**Given records:**

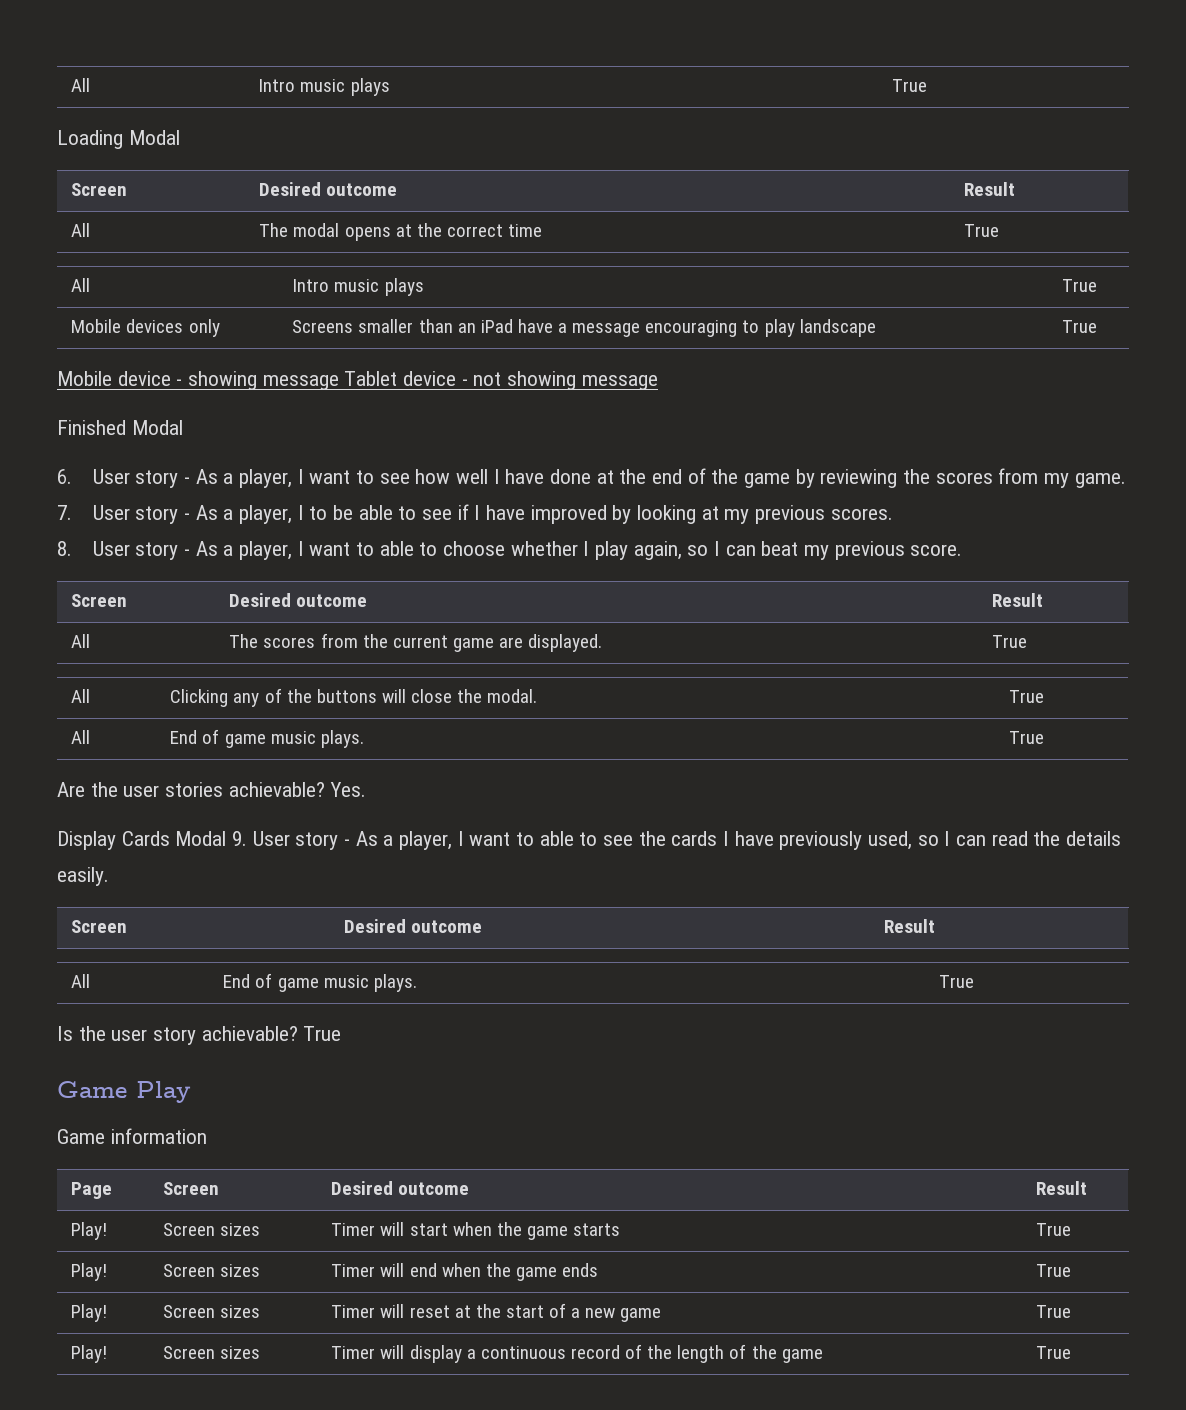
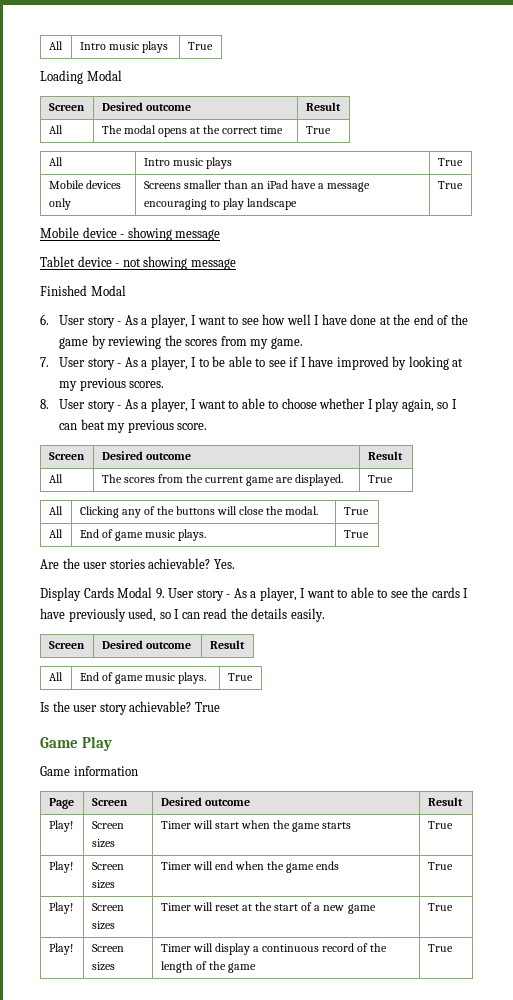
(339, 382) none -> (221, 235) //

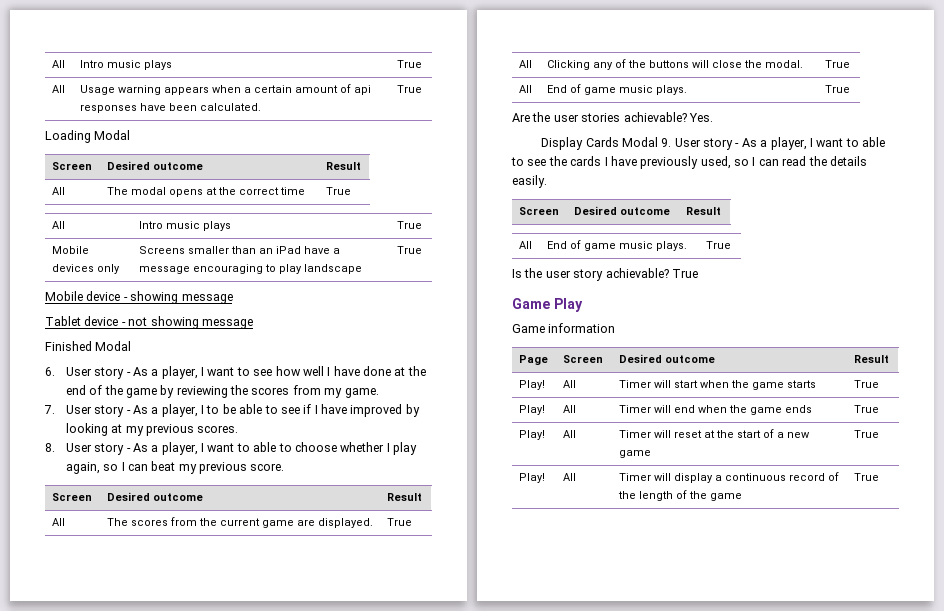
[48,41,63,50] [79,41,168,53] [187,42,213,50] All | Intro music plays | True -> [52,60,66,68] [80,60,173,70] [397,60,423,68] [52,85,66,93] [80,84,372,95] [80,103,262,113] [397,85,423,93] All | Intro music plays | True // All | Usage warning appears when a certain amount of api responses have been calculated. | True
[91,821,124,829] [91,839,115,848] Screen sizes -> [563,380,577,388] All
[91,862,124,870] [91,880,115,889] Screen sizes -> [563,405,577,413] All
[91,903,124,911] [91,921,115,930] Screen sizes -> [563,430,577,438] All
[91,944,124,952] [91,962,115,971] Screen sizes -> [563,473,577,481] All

**Problem to solve:**
Retype the entire listing exactly as it appears, dropping only the pictures.

**Answer box:**
(339, 382) none -> (221, 235) //

[48,41,63,50] [79,41,168,53] [187,42,213,50] All | Intro music plays | True -> [52,60,66,68] [80,60,173,70] [397,60,423,68] [52,85,66,93] [80,84,372,95] [80,103,262,113] [397,85,423,93] All | Intro music plays | True // All | Usage warning appears when a certain amount of api responses have been calculated. | True
[91,821,124,829] [91,839,115,848] Screen sizes -> [563,380,577,388] All
[91,862,124,870] [91,880,115,889] Screen sizes -> [563,405,577,413] All
[91,903,124,911] [91,921,115,930] Screen sizes -> [563,430,577,438] All
[91,944,124,952] [91,962,115,971] Screen sizes -> [563,473,577,481] All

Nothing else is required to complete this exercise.